Extracted information:
□ □ □ □ □ □ □

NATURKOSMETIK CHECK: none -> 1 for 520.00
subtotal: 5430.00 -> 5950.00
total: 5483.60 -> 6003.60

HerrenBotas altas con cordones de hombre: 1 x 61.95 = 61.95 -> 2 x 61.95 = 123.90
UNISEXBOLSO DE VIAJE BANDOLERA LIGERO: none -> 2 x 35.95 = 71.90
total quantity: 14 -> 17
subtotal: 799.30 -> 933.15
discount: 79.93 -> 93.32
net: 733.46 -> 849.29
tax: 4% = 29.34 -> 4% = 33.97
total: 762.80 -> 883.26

□ □ □ □ □ □ □

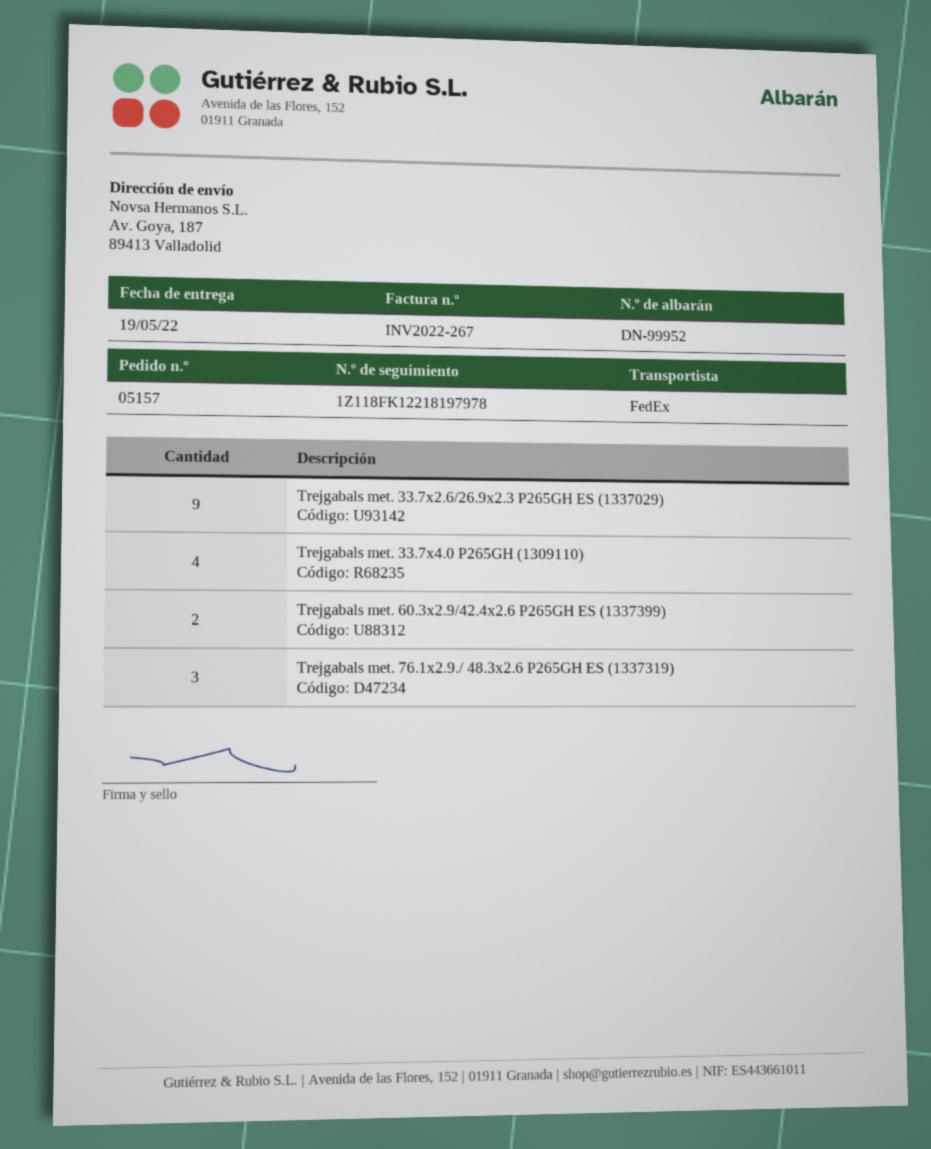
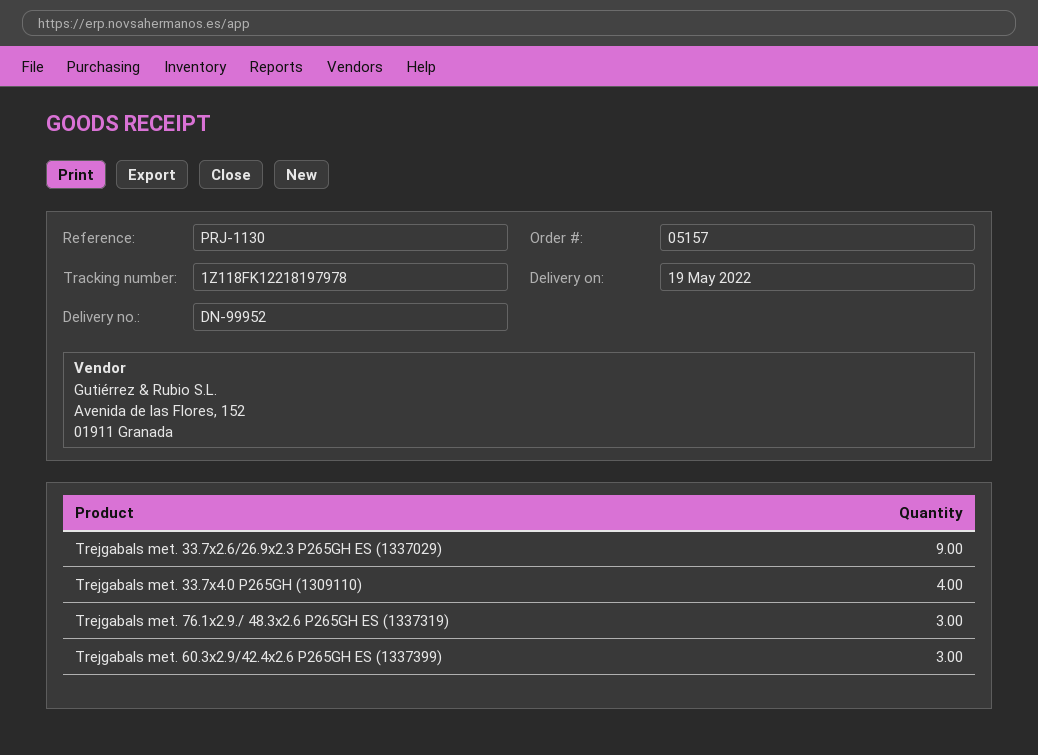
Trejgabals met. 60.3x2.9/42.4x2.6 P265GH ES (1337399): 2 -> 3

□ □ □ □ □ □ □

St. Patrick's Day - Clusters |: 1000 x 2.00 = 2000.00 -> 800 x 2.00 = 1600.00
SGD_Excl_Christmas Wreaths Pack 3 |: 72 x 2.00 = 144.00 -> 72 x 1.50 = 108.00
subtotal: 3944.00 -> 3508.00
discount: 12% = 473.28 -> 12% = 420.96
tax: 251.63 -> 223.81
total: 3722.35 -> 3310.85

□ □ □ □ □ □ □

Work instructions:
Go through the data and return each line where the word "subtotal" appears.

Response to this task:
subtotal: 5430.00 -> 5950.00
subtotal: 799.30 -> 933.15
subtotal: 3944.00 -> 3508.00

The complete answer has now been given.